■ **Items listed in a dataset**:
· · · · · · ·
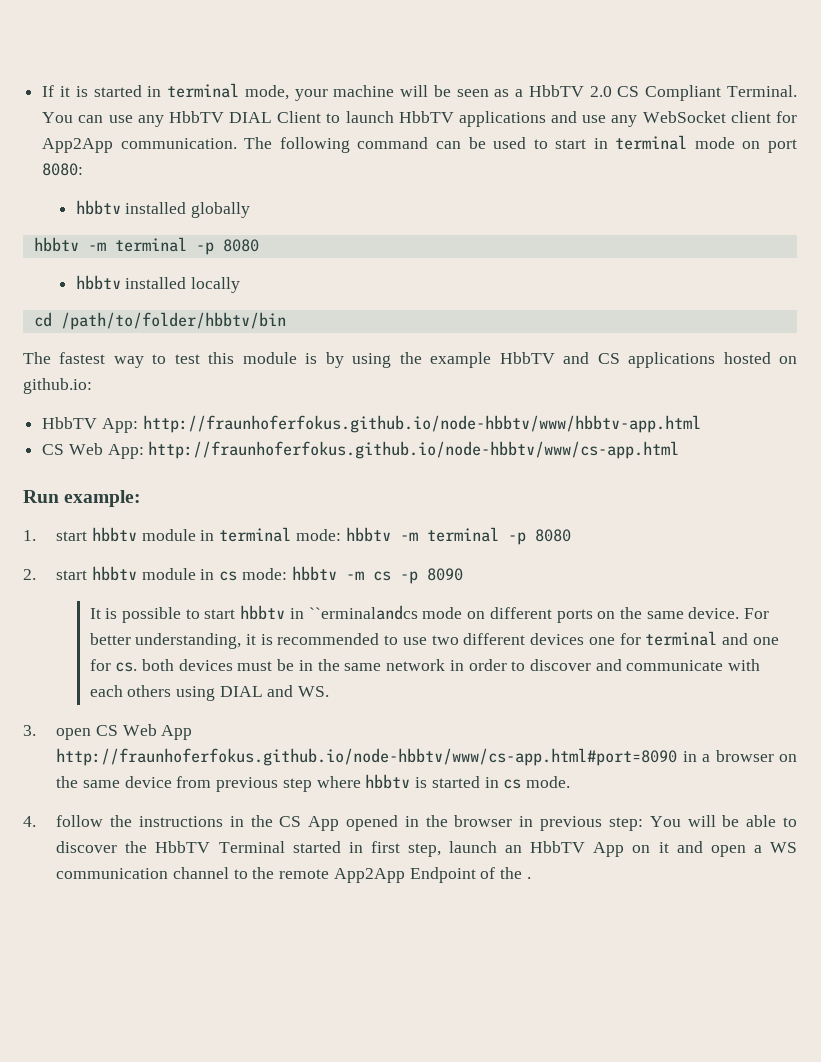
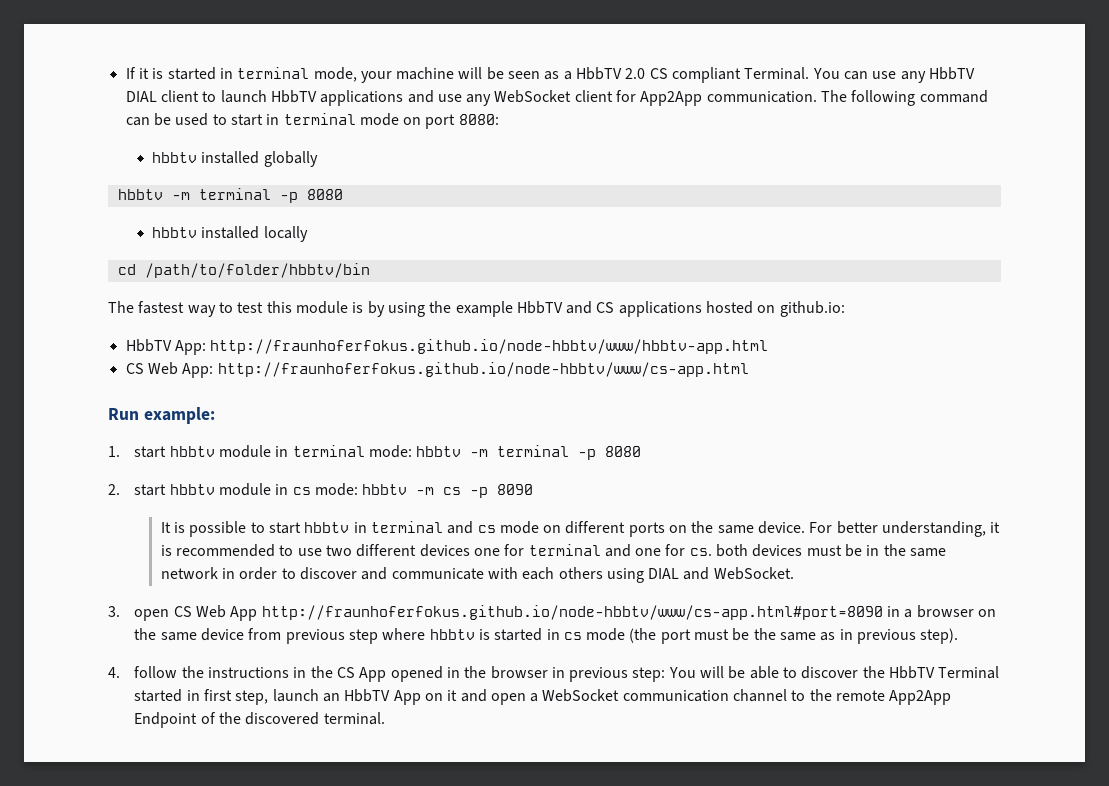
[645,85,722,101] Compliant -> [672,67,742,83] compliant
[277,111,322,123] Client -> [160,90,199,102] client
[308,605,418,620] ``erminalandcs -> [370,521,496,534] terminal and cs
[298,686,330,697] WS. -> [713,567,794,580] WebSocket.
[525,776,570,788] mode. -> [586,628,959,644] mode (the port must be the same as in previous step).
[770,842,797,853] WS -> [542,689,620,702] WebSocket
[526,877,531,879] . -> [245,712,385,725] discovered terminal.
· · · · · · ·
Work out how many lines of the entries hold the word "terminal", and write only that figure.

2